• [RECORDS PROVIDED]
::::

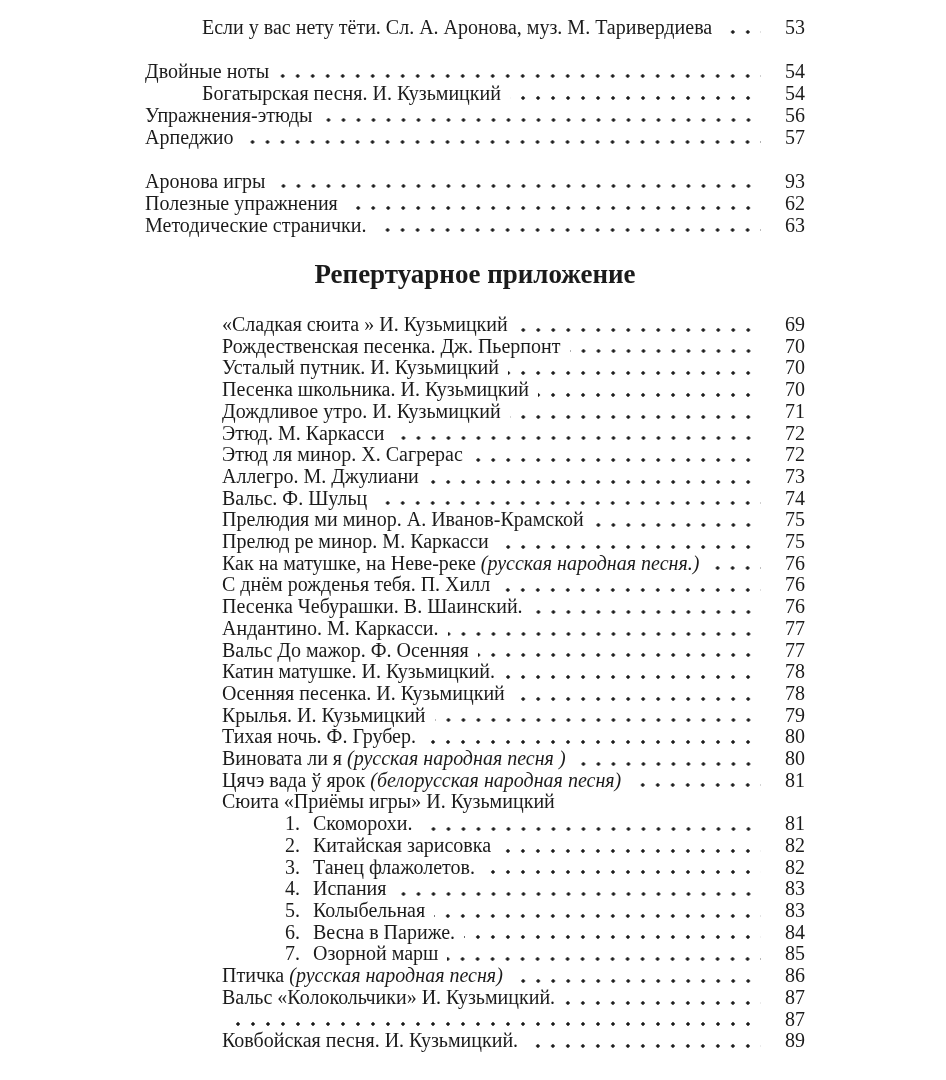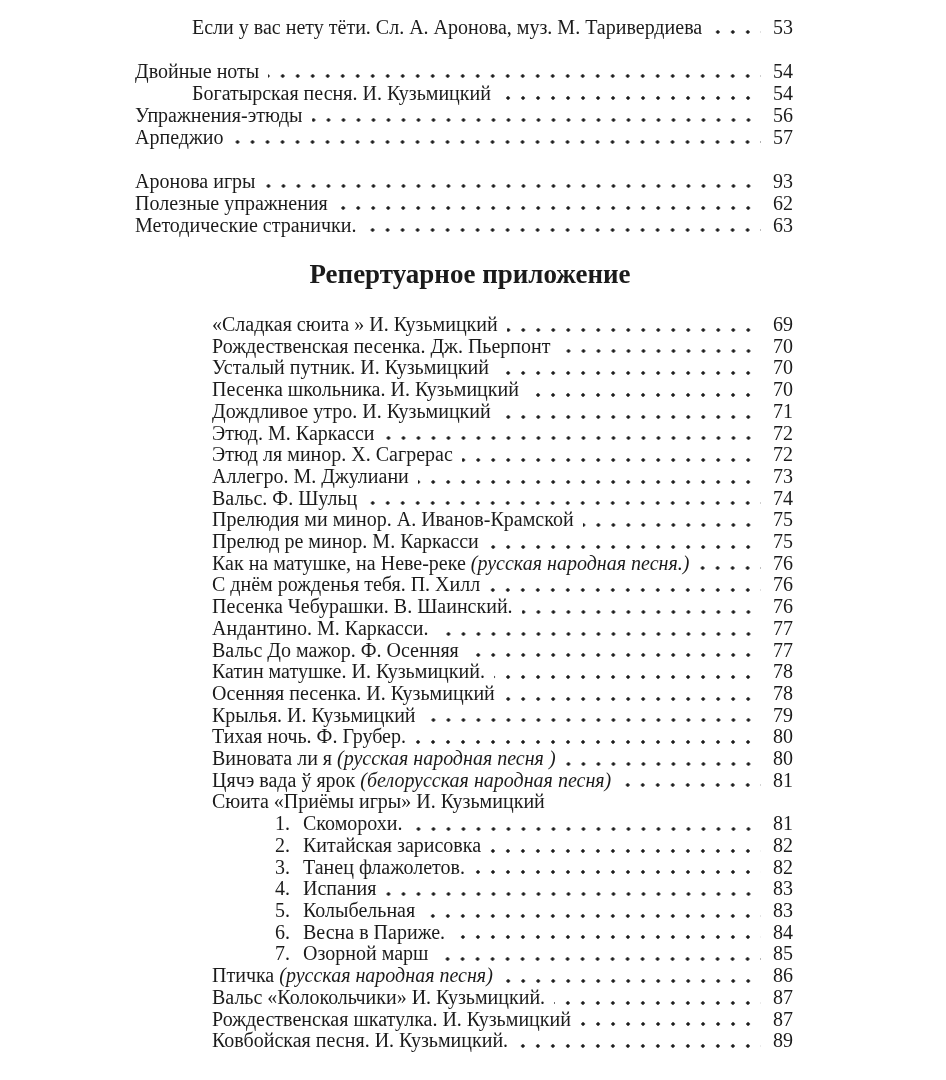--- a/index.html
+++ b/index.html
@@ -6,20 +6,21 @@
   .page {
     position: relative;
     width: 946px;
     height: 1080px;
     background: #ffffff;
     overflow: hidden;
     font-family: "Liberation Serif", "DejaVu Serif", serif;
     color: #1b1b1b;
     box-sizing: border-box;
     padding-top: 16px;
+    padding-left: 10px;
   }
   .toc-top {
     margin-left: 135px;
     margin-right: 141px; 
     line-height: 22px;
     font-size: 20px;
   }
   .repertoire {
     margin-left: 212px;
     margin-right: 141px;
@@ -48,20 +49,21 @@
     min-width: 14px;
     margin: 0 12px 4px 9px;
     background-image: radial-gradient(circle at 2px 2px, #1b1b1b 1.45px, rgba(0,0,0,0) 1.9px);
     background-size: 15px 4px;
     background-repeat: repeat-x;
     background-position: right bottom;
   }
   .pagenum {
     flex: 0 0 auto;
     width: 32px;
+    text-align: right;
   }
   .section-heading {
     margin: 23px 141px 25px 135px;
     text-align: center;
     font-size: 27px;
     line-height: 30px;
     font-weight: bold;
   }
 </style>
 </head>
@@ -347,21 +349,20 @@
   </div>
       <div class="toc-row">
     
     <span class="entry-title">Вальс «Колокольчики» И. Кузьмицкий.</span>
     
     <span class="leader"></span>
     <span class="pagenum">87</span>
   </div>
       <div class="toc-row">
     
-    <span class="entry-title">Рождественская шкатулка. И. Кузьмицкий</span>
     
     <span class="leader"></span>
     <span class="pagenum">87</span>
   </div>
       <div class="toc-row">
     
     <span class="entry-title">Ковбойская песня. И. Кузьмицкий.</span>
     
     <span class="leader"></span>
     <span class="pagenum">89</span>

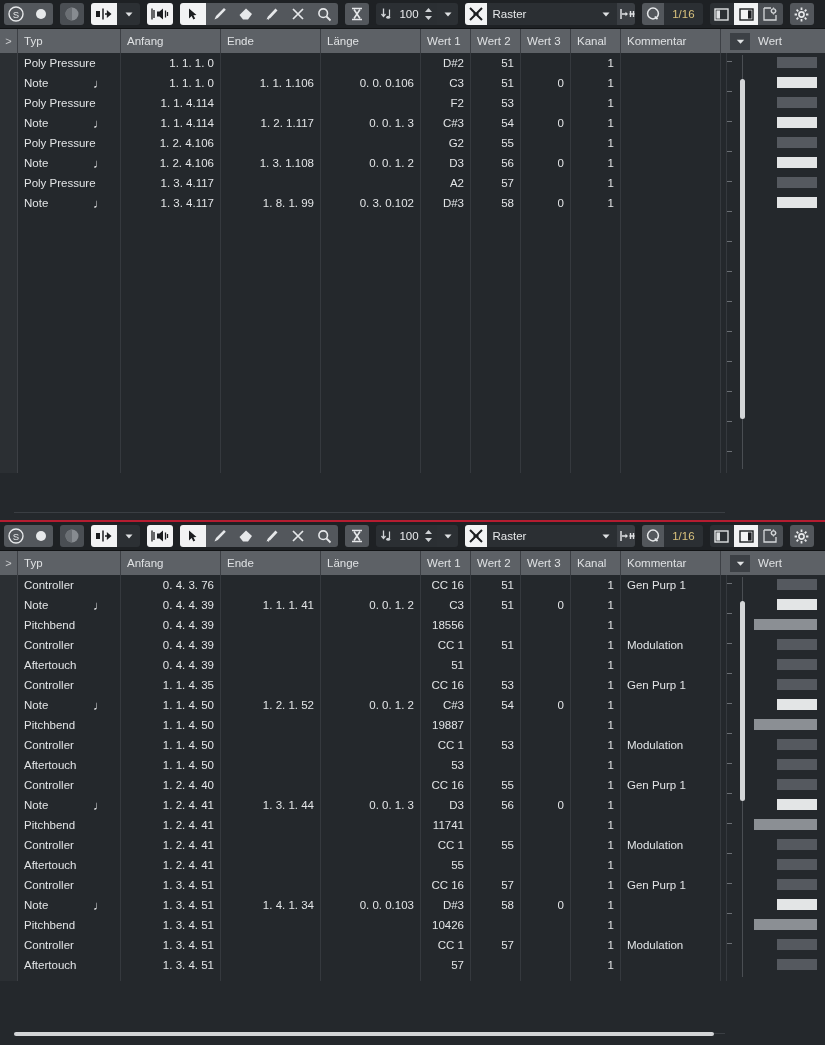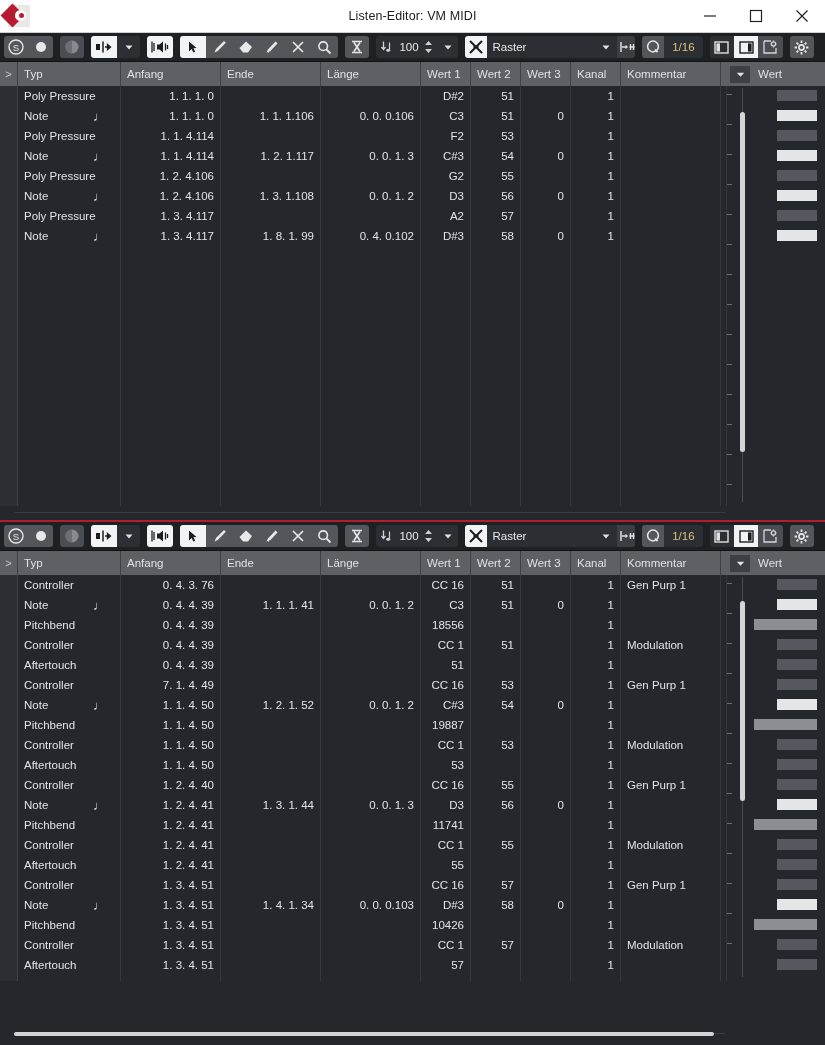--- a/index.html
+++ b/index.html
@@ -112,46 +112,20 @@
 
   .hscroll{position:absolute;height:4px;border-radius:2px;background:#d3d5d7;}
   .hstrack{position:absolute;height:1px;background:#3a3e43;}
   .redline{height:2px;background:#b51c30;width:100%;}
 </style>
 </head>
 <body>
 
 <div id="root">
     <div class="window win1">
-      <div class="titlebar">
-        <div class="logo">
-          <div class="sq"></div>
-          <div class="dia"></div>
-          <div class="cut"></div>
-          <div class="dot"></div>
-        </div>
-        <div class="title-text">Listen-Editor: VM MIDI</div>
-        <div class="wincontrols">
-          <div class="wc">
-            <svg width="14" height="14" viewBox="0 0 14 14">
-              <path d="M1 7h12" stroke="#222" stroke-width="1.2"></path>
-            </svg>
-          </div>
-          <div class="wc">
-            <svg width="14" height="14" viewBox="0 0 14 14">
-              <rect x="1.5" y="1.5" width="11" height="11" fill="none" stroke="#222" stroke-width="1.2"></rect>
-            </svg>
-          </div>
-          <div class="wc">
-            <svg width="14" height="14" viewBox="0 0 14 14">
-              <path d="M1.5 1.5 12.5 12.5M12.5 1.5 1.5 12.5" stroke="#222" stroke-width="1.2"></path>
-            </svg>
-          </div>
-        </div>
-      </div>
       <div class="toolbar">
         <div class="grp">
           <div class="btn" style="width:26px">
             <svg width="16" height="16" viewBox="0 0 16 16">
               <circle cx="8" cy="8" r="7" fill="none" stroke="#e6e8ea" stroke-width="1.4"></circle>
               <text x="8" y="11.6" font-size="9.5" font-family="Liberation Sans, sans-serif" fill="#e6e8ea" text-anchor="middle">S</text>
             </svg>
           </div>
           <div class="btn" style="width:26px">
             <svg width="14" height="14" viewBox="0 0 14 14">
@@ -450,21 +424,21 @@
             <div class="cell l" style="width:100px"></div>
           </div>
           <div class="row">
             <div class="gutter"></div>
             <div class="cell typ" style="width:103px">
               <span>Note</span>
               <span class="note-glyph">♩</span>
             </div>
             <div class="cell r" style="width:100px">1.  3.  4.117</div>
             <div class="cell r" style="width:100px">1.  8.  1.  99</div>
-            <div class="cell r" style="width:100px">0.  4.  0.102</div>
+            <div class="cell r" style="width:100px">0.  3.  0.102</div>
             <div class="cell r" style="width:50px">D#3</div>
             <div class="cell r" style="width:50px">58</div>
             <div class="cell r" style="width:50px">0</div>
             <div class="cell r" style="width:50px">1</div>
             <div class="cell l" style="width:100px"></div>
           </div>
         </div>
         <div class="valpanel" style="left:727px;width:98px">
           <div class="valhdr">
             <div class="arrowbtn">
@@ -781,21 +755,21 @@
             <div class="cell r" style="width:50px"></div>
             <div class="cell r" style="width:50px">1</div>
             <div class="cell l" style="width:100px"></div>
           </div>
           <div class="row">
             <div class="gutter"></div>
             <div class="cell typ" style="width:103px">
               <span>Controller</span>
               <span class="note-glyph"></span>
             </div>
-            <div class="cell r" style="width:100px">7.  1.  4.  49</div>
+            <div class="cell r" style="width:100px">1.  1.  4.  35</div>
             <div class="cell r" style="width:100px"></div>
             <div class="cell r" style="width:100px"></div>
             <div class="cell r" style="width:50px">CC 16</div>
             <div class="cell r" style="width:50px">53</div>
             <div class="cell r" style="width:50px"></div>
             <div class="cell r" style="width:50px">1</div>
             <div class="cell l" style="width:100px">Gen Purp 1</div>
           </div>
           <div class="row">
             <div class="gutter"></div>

::::

• [TASK DIRECTIONS] In the listing above, transcribe exactly everything from the line containing "color: #1b1b1b;" down to the line containing "margin: 23px 141px 25px 135px;", including both and nothing more.

• [RESULT OF THE TASK]
     color: #1b1b1b;
     box-sizing: border-box;
     padding-top: 16px;
+    padding-left: 10px;
   }
   .toc-top {
     margin-left: 135px;
     margin-right: 141px; 
     line-height: 22px;
     font-size: 20px;
   }
   .repertoire {
     margin-left: 212px;
     margin-right: 141px;
@@ -48,20 +49,21 @@
     min-width: 14px;
     margin: 0 12px 4px 9px;
     background-image: radial-gradient(circle at 2px 2px, #1b1b1b 1.45px, rgba(0,0,0,0) 1.9px);
     background-size: 15px 4px;
     background-repeat: repeat-x;
     background-position: right bottom;
   }
   .pagenum {
     flex: 0 0 auto;
     width: 32px;
+    text-align: right;
   }
   .section-heading {
     margin: 23px 141px 25px 135px;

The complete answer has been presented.